__What to produce__: Check each line of the material, and show the ones that include the word "different".
_ _ _ _ _ _ _
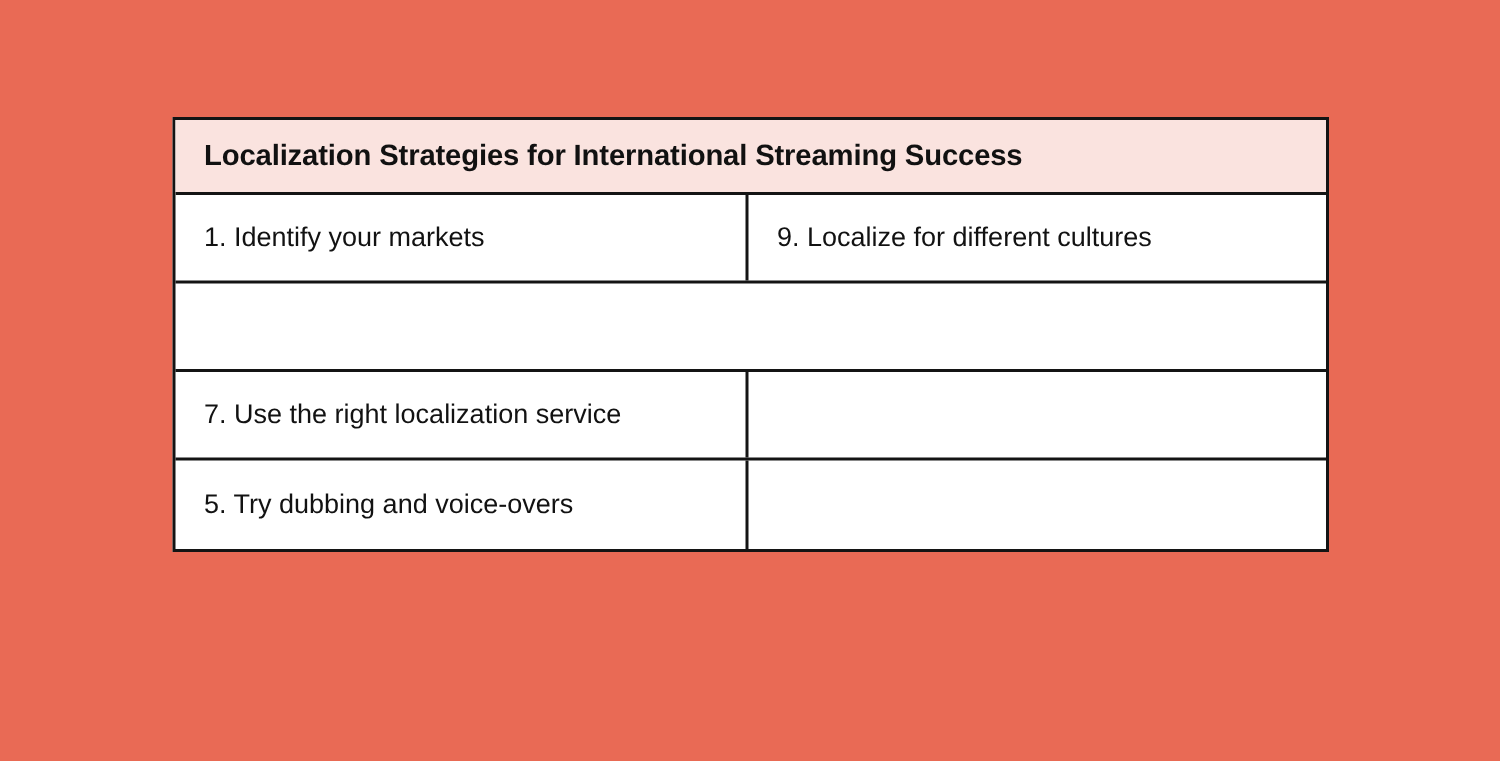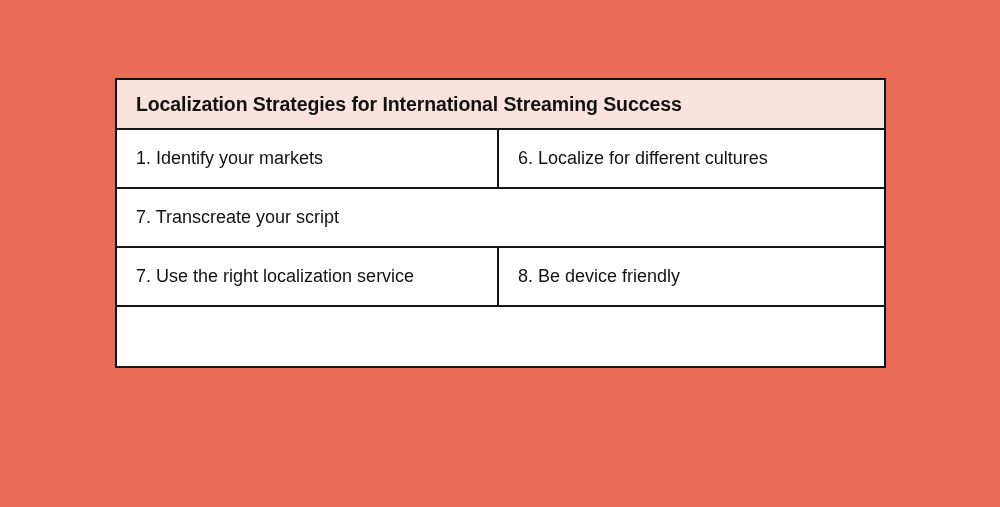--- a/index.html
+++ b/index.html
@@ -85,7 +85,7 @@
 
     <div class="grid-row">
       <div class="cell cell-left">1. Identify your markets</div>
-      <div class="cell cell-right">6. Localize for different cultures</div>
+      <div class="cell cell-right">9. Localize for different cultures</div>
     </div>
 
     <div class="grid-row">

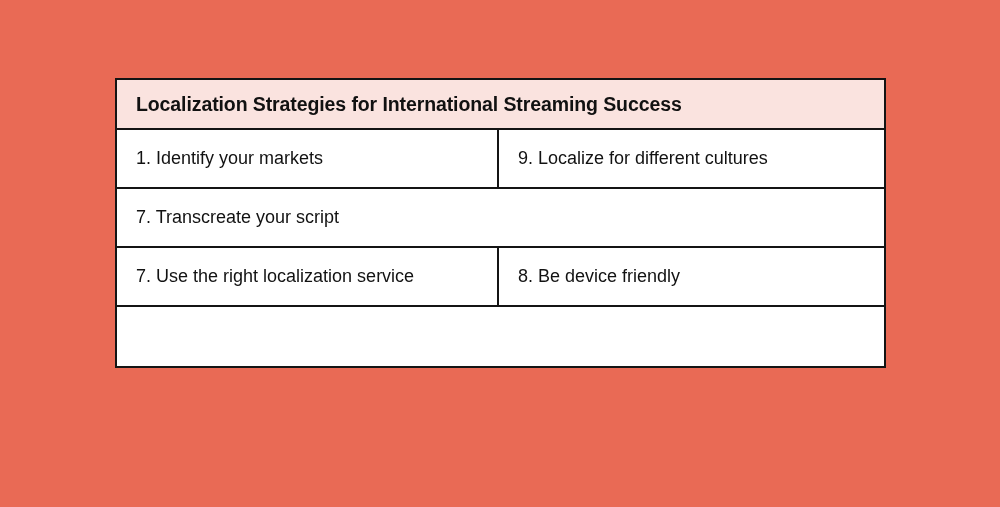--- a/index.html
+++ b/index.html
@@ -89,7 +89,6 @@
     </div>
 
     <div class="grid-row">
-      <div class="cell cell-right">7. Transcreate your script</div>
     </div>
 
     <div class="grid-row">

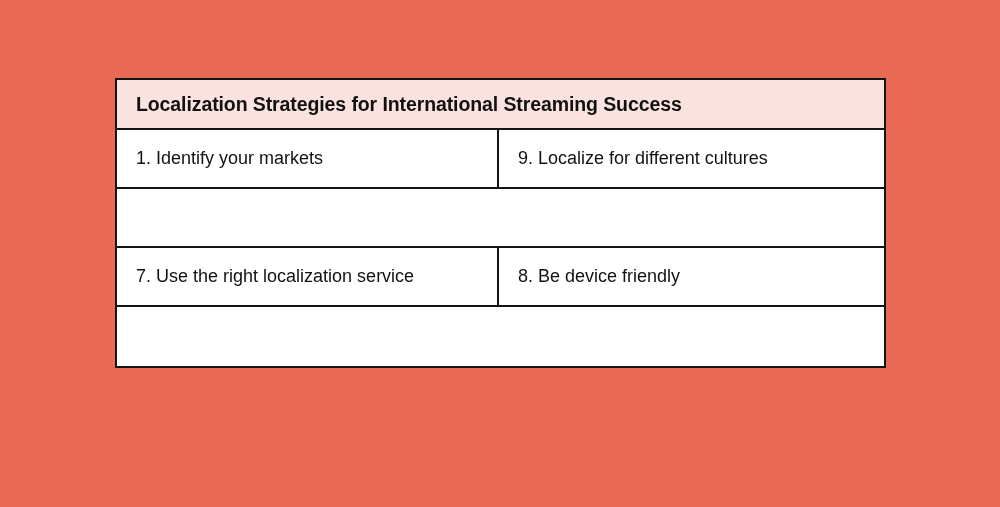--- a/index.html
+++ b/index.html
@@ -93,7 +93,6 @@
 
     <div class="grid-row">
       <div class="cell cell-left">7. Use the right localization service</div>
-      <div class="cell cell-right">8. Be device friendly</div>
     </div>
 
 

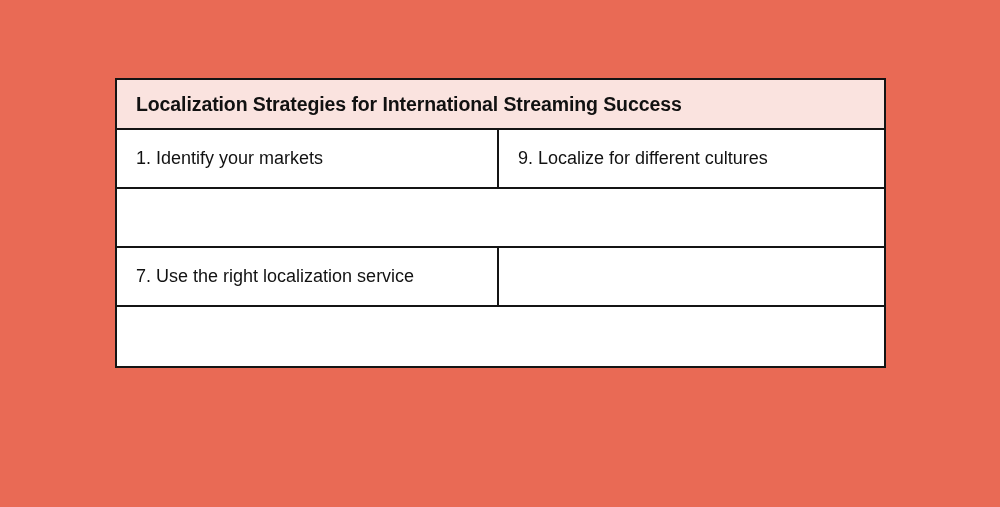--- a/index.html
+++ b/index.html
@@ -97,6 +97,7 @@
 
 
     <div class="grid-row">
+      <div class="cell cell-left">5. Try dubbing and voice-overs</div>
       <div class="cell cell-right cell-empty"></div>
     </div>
_ _ _ _ _ _ _
__Solved exercise__:
-      <div class="cell cell-right">6. Localize for different cultures</div>
+      <div class="cell cell-right">9. Localize for different cultures</div>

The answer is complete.